Good Friday followed by Easter morning proved that God’s love, shown in Christ Jesus, is the greatest power in our world.  The powers were defeated on the cross.  They had done their worst, and ultimately failed.

If God’s love is the greatest power in the world we can say with Paul “I am convinced that neither death, nor life, nor angels, nor rulers, nor things present, nor things to come, nor powers, nor height, nor depth, nor anything else in all creation, will be able to separate us from the love of God in Christ Jesus our Lord” (Romans 8.38–39).

 

Response

1.     How is the story of Good Friday a source of hope for you?

2.     It is in returning to the story of Jesus’ passion and resurrection that we are renewed in God’s love.  How do you keep this story central to your life?  What helps you?  What distracts you?

3.    Are you convinced that the greatest power in the world is the love of God?  How may that reality change your perspective on events that trouble you?

Prayer

Thanks be to you, our Lord Jesus Christ,
for all the benefits which you have given us,
for all the pains and insults which you have borne for us.

Most merciful Redeemer, Friend and Brother,
may we know you more clearly,
love you more dearly,
and follow you more nearly,
day by day.

Amen.

Richard, Bishop of Chichester 1253

By Trevor Williams

Good Friday and Easter morning are inseparable.  They belong to a single event whose impact has changed history, is capable of changing how we see our world, our life, our future.

Numerous theories have arisen to explain why God allowed an innocent man die like this.  Was it to assuage God’s anger, was it to pay the price for our sin? Or was it to prove that in God’s plan, good will triumph over evil – that love will have the last word?

I suggest today we don’t debate the theory, we simply hear the story of Good Friday and allow that story to speak to us of God’s love for us and for our world.

As you stand at the foot of the cross this is an opportunity to see what it means for you now.  It is an old story and there can be nothing new in it.  Yet today is different from all other days.  And you are attending to that story in the unique circumstances of your life just now, with today’s joys and sorrows, today’s hopes and fears, today’s achievements and failures. Give time, today, to hear afresh, the Good Friday Story. 

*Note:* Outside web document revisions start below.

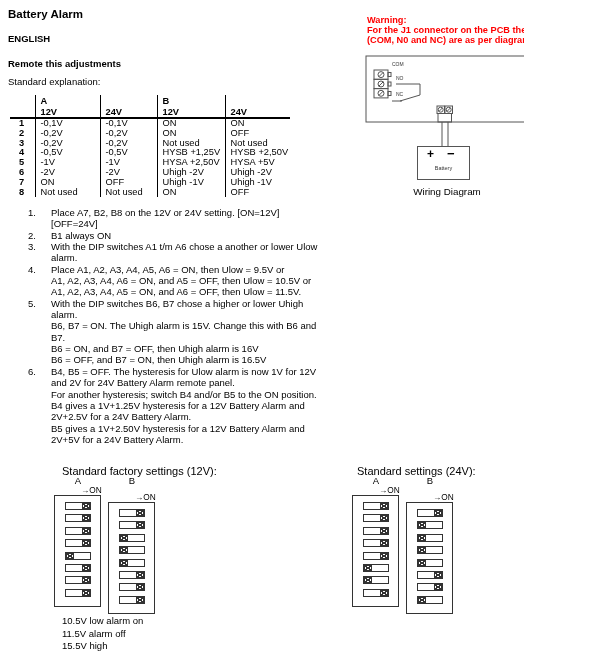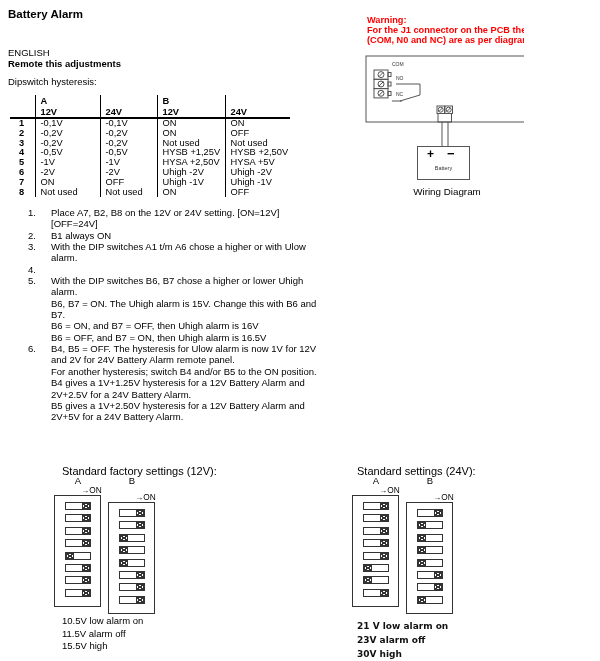--- a/index.html
+++ b/index.html
@@ -9,7 +9,7 @@
 
   
   .doc-title{left:8px;top:8px;font-size:11.5px;font-weight:bold;}
-  .lang{left:8px;top:33px;font-size:9.5px;font-weight:normal;margin-top:14px;}
+  .lang{left:8px;top:33px;font-size:9.5px;font-weight:bold;}
   .section{left:8px;top:58px;font-size:9.5px;font-weight:bold;}
   .intro{left:8px;top:76px;font-size:9.5px;}
 

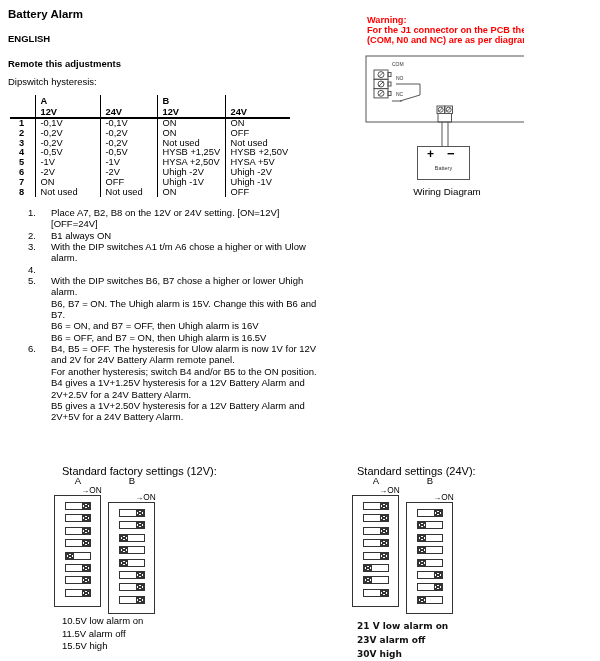--- a/index.html
+++ b/index.html
@@ -77,7 +77,7 @@
   <div class="abs doc-title">Battery Alarm</div>
   <div class="abs lang">ENGLISH</div>
   <div class="abs section">Remote this adjustments</div>
-  <div class="abs intro">Dipswitch hysteresis:</div>
+  <div class="abs intro">Standard explanation:</div>
 
   <table class="abs dtable">
     <colgroup>

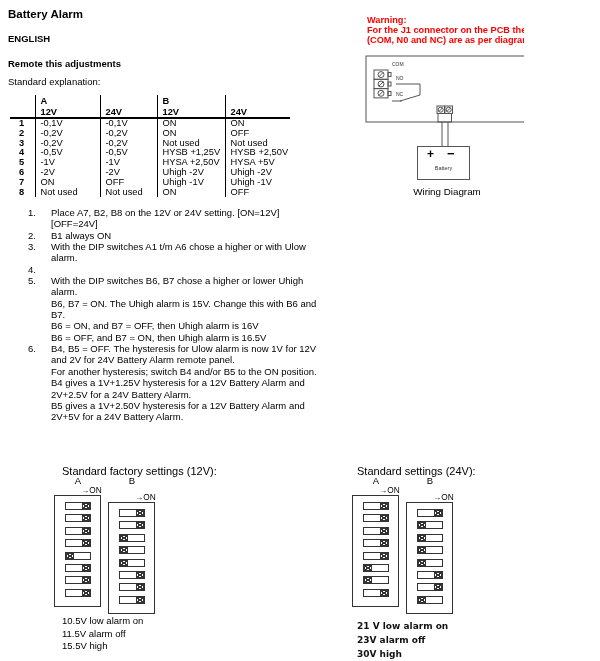--- a/index.html
+++ b/index.html
@@ -170,7 +170,7 @@
       </div>
       <div class="li">
         <div class="num">3.</div>
-        <div class="txt">With the DIP switches A1 t/m A6 chose a higher or with Ulow
+        <div class="txt">With the DIP switches A1 t/m A6 chose a another or lower Ulow
 alarm.</div>
       </div>
       <div class="li">

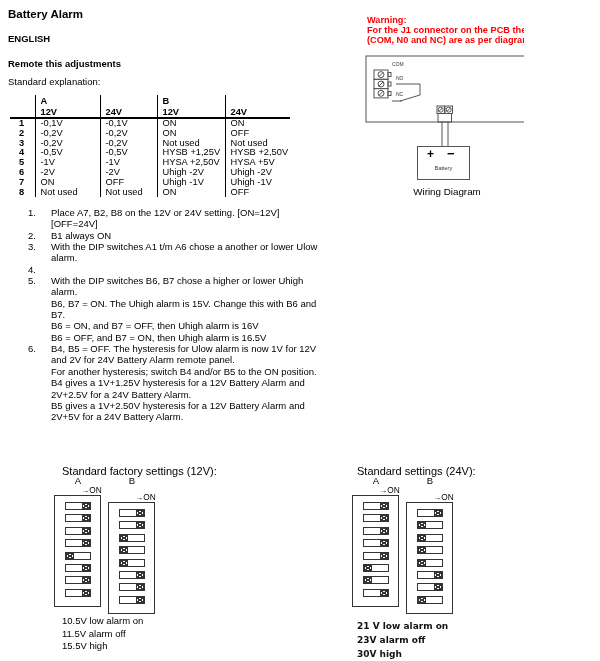--- a/index.html
+++ b/index.html
@@ -175,6 +175,9 @@
       </div>
       <div class="li">
         <div class="num">4.</div>
+        <div class="txt">Place A1, A2, A3, A4, A5, A6 = ON, then Ulow = 9.5V or
+A1, A2, A3, A4, A6 = ON, and A5 = OFF, then Ulow = 10.5V or
+A1, A2, A3, A4, A5 = ON, and A6 = OFF, then Ulow = 11.5V.</div>
       </div>
       <div class="li">
         <div class="num">5.</div>

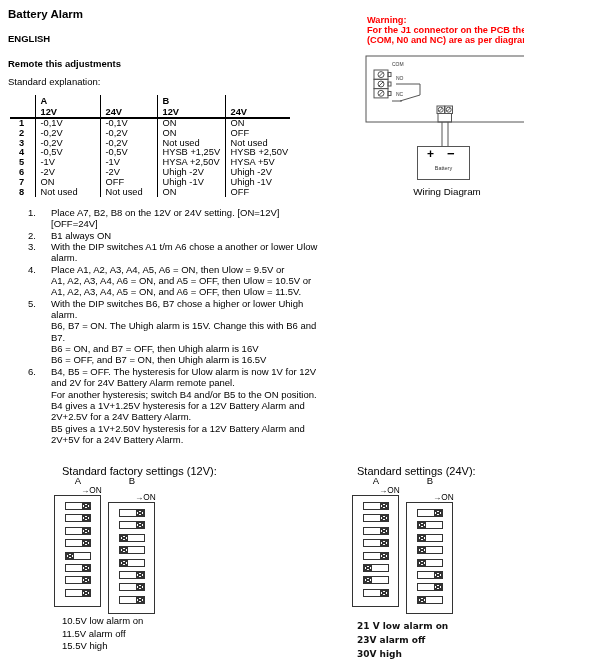--- a/index.html
+++ b/index.html
@@ -383,8 +383,6 @@
           </div>
         </div>
     </div>
-    <div class="dip-caption">21 V low alarm on 23V alarm off
-30V high</div>
   </div>
 
 </div>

Gospel Reading for the Day

John 18:1–19:42

After Jesus had spoken these words, he went out with his disciples across the Kidron valley to a place where there was a garden, which he and his disciples entered. Now Judas, who betrayed him, also knew the place, because Jesus often met there with his disciples. So Judas brought a detachment of soldiers together with police from the chief priests and the Pharisees, and they came there with lanterns and torches and weapons. Then Jesus, knowing all that was to happen to him, came forward and asked them, ‘For whom are you looking?’ They answered, ‘Jesus of Nazareth.’ Jesus replied, ‘I am he.’ Judas, who betrayed him, was standing with them. When Jesus said to them, ‘I am he’, they stepped back and fell to the ground. Again, he asked them, ‘For whom are you looking?’ And they said, ‘Jesus of Nazareth.’ Jesus answered, ‘I told you that I am he. So if you are looking for me, let these men go. ‘This was to fulfil the word that he had spoken, ‘I did not lose a single one of those whom you gave me.’ Then Simon Peter, who had a sword, drew it, struck the high priest’s slave, and cut off his right ear. The slave’s name was Malchus. Jesus said to Peter, ‘Put your sword back into its sheath. Am I not to drink the cup that the Father has given me?’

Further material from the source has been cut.